Puppet to the man, troisième titre de l'album, commence sur un gros riff puissant et un peu crade. Le crazy Horse de Neil Young apprécierait. Un peu avant, les deux premières chansons de l'album faisaient dans un folk distrayant, sensible et un peu psychédélique.
Le quatrième album de Kurt Vile consacre son style lo-fi et assez aventureux. Tout va bien pour ce jeune auteur. Les légendaires Sonic Youth le cite avec admiration. Animal Collective lui demande de participer à leur tournée. Bref, le natif de Philadelphie est en train de conquérir la planète rock avec son allure de grand hippy et ses ritournelles à l'étrangeté discrète mais réelle.

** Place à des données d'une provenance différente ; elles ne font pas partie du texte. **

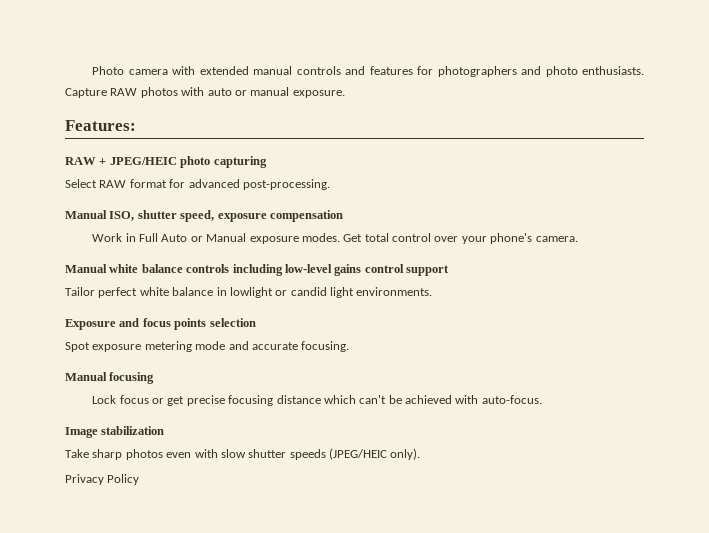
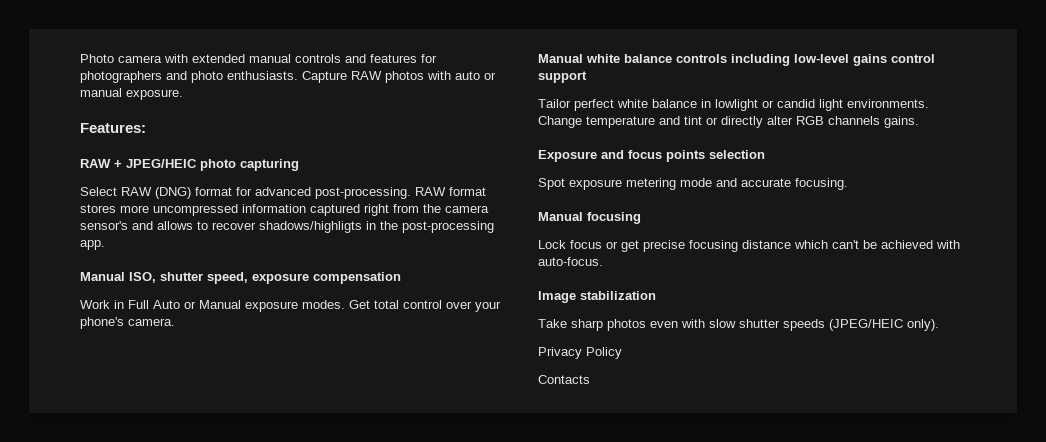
(127, 184) none -> [155,187,191,199] (DNG)
(330, 184) none -> [415,187,486,196] [80,204,489,216] [80,221,494,233] [80,240,105,250] RAW format stores more uncompressed information captured right from the camera sensor's and allows to recover shadows/highligts in the post-processing app.
(433, 291) none -> [538,116,919,128] Change temperature and tint or directly alter RGB channels gains.
(140, 479) none -> [538,375,590,384] // Contacts

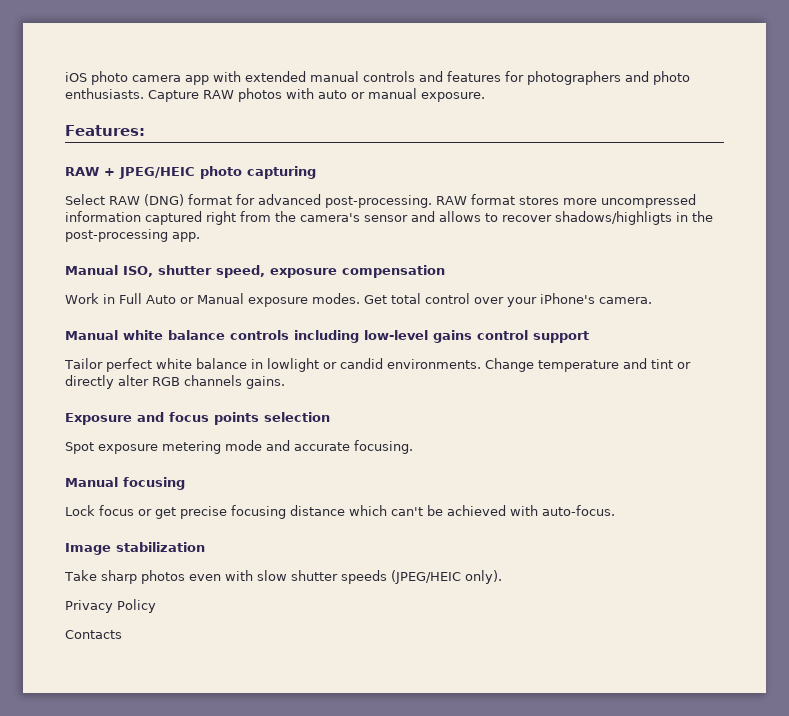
[80,54,162,63] Photo camera -> [65,71,209,85] iOS photo camera app
[445,205,489,213] [80,221,128,230] camera sensor's -> [300,213,408,222] camera's sensor
[80,317,124,329] phone's -> [540,293,595,304] iPhone's
[819,99,843,111] light -> (383, 363) none

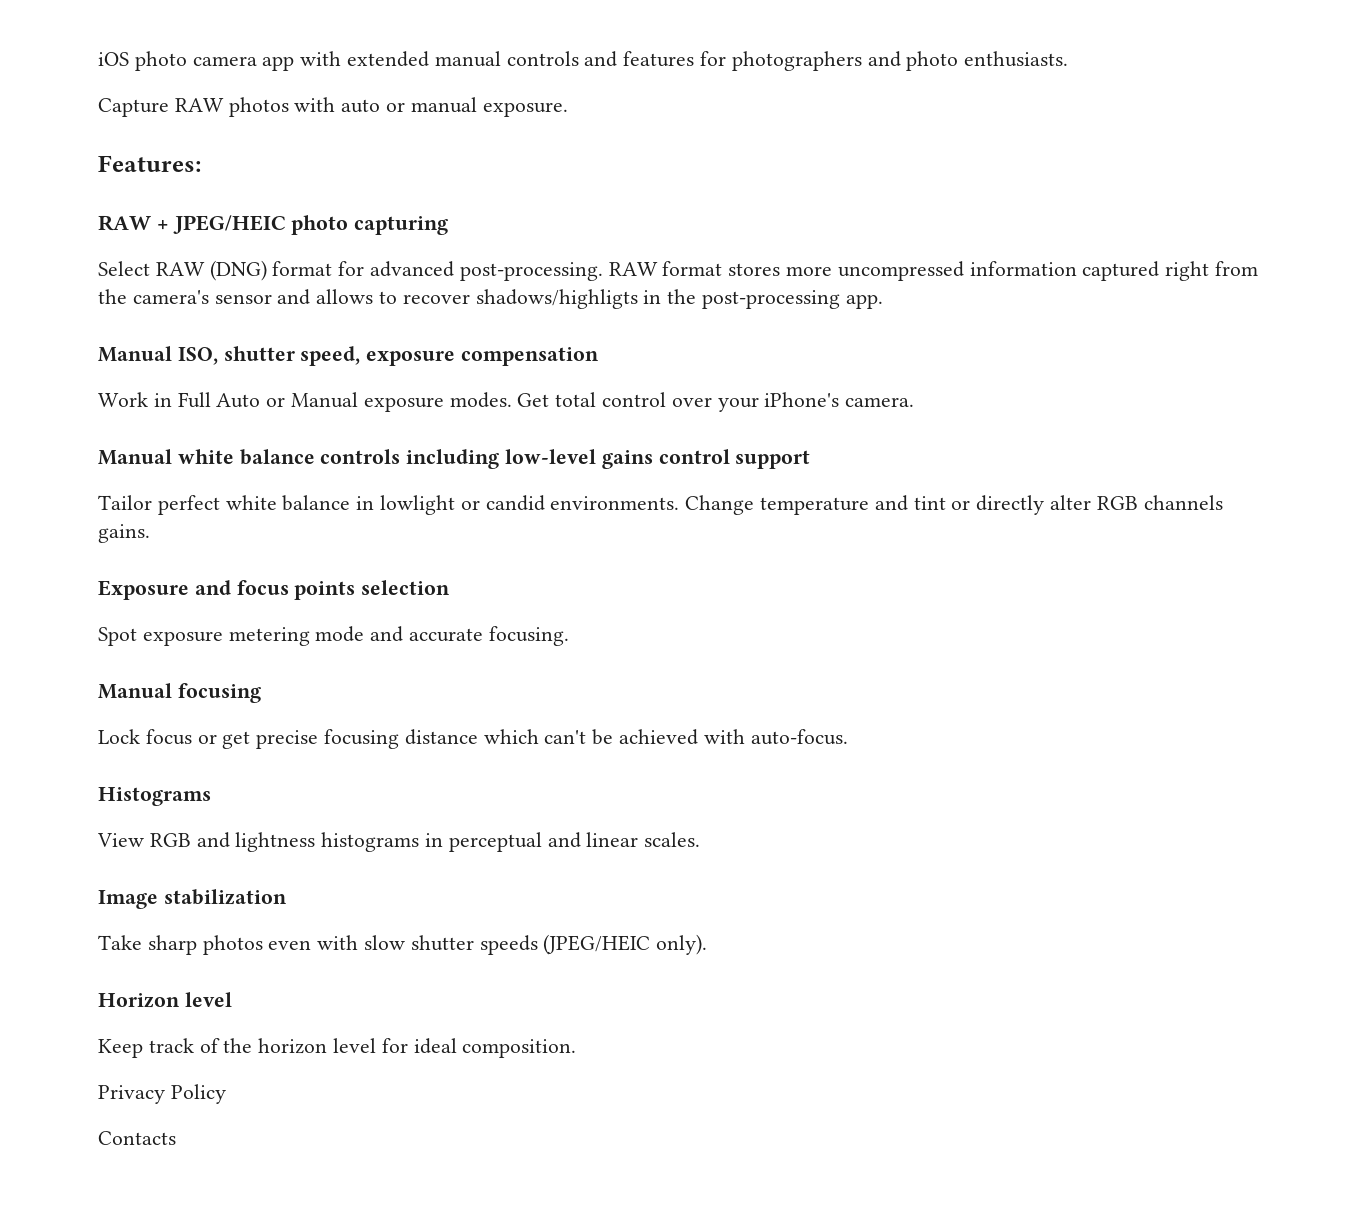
(144, 93) none -> (1069, 59) //
(615, 510) none -> [98,787,211,806] [97,832,701,852] // Histograms // View RGB and lightness histograms in perceptual and linear scales.
(502, 577) none -> [98,992,232,1008] [98,1038,577,1058] // Horizon level // Keep track of the horizon level for ideal composition.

Car ses chansons désorientent. Elles nous perdent. A chaque fois, on pense deviner la destination de la chanson (folk, rock, pop?) et hop, le chanteur emprunte des chemins de traverses. Ses raccourcis sont subtiles. Il connait les règles. Il sait réciter les grandes leçons du rock.
Mais il refuse d'être le bon élève. Alors il bidouille. Il mélange. Par exemple Society is my friend pourrait être un pur (et excellent) morceau de cold wave bien britannique. Il n'aime pas se limiter à un son folk lyrique et un poil mystique.
Les guitares apprécient la venue de nappes de synthé discrètes. La voix est parfois hésitante mais elle laisse aussi sa place à de nombreuses idées musicales, passionnantes pour un auditeur persuadé d'avoir à faire un song writer qui regardait un peu trop derrière lui, scrutant ses illustres ainés comme Neil Young ou Bruce Springsteen.
Il n'aura peut être jamais le succès de ces deux là mais son talent est vraiment singulier et mérite une écoute plus qu'attentive. La pochette est trompeuse.
Le folk sombre de Kurt Vile est nettement plus contemporain qu'il n'y parait.